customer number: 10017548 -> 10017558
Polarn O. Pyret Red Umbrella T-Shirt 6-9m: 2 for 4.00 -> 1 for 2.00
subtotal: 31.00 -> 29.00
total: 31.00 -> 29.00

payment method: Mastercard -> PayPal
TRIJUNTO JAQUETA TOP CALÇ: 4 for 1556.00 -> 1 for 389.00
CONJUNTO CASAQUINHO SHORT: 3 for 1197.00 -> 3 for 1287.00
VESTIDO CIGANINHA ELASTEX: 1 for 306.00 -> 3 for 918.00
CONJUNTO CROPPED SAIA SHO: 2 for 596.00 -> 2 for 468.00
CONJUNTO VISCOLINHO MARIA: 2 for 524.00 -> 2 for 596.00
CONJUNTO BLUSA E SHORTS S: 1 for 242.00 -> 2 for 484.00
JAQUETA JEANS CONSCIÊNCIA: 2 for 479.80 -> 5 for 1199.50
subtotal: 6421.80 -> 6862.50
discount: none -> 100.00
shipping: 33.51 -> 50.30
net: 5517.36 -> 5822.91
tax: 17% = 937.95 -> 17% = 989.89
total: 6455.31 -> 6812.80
________________________________________
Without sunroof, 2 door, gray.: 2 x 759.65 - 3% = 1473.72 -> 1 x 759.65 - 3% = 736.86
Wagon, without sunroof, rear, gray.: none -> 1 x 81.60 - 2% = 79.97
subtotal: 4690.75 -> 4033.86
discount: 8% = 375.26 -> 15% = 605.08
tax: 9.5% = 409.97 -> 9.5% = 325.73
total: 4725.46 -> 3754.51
________________________________________
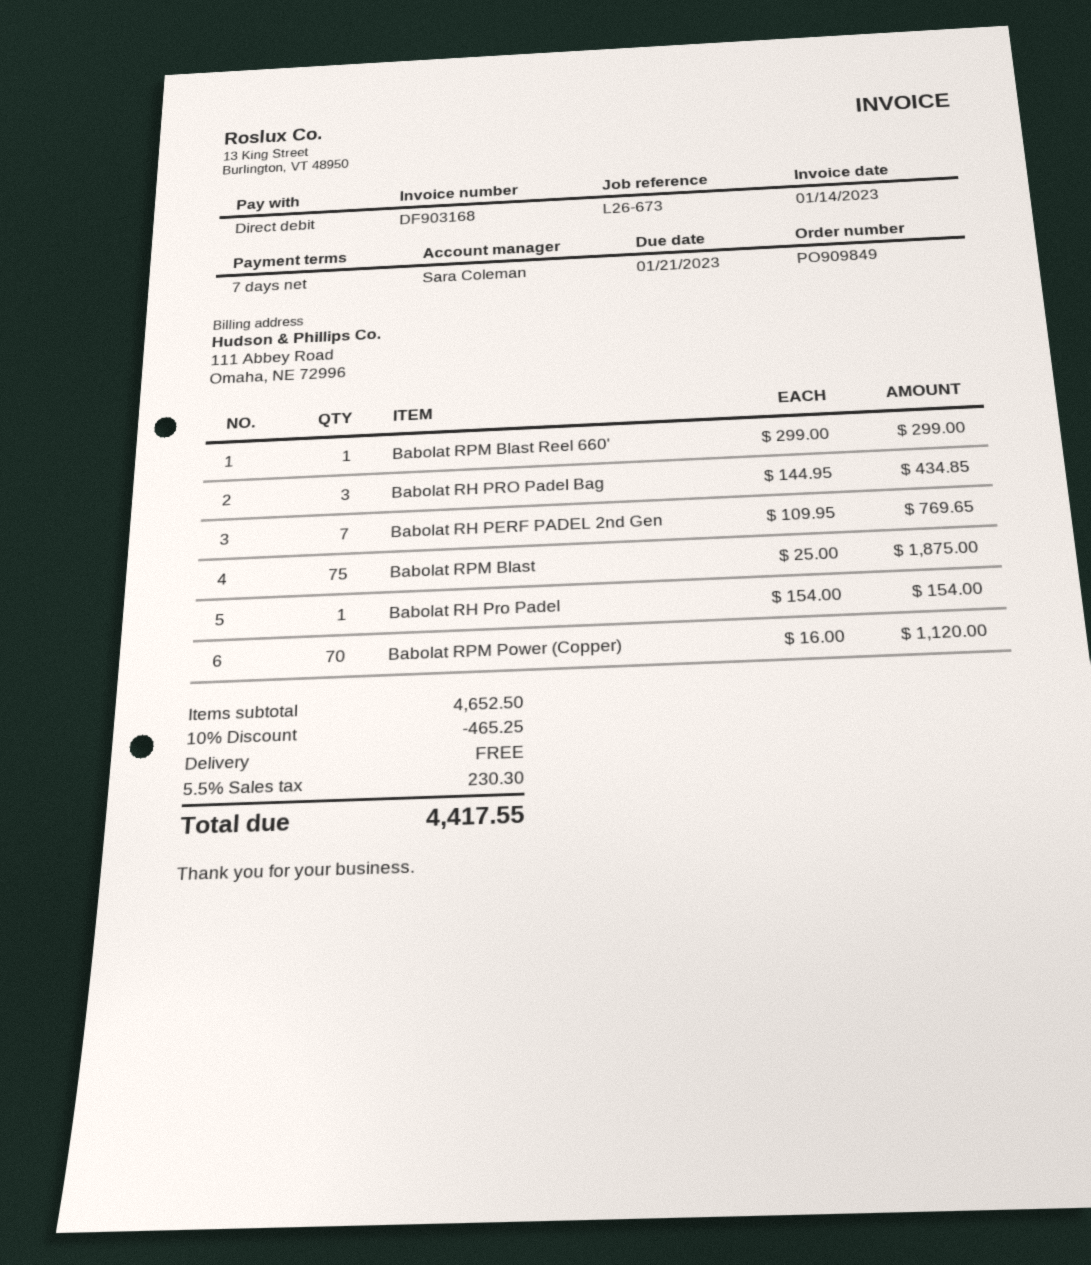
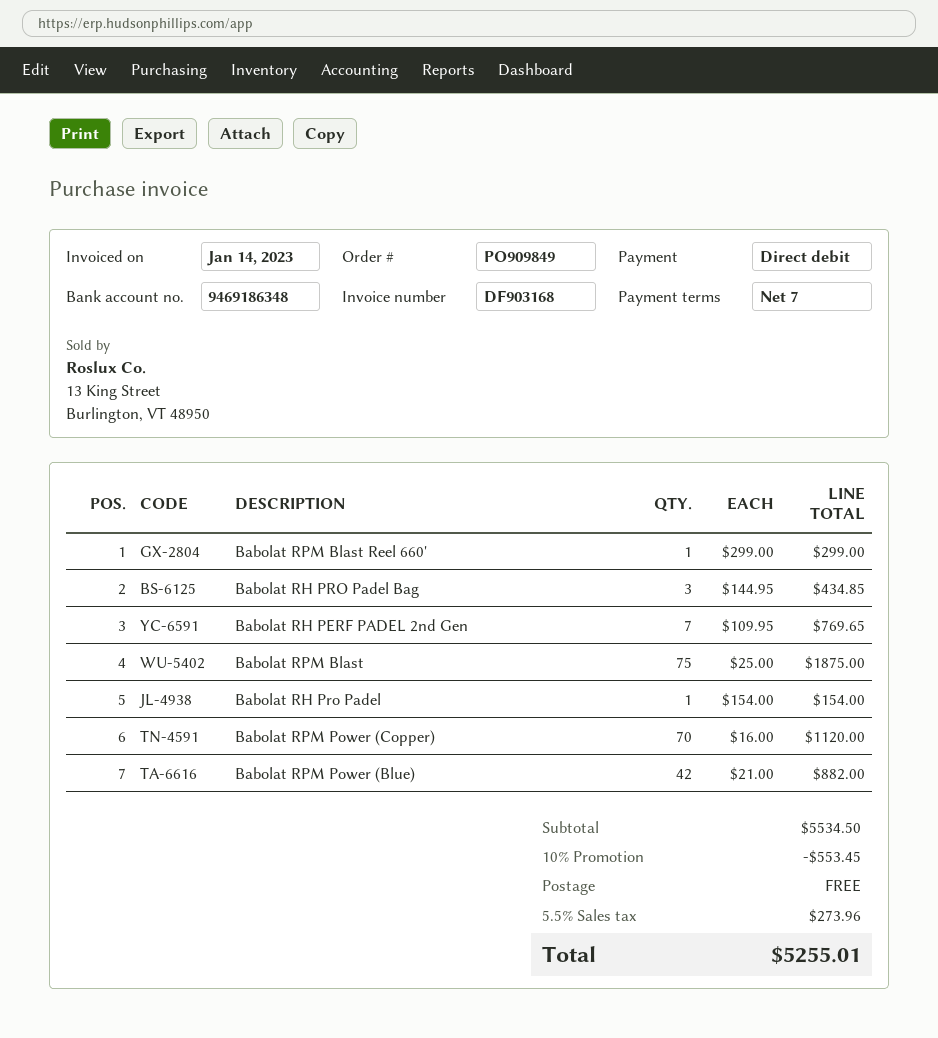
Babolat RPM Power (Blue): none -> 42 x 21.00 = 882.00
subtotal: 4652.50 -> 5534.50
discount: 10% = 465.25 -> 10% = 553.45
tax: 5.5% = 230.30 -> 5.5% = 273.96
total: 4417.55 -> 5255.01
________________________________________
Work item: Copy the lines above exactly. Start with the line containing "Without sunroof, 2", end with the line containing "total: 4725.46 -> 3754.51", and include both.

Answer section:
Without sunroof, 2 door, gray.: 2 x 759.65 - 3% = 1473.72 -> 1 x 759.65 - 3% = 736.86
Wagon, without sunroof, rear, gray.: none -> 1 x 81.60 - 2% = 79.97
subtotal: 4690.75 -> 4033.86
discount: 8% = 375.26 -> 15% = 605.08
tax: 9.5% = 409.97 -> 9.5% = 325.73
total: 4725.46 -> 3754.51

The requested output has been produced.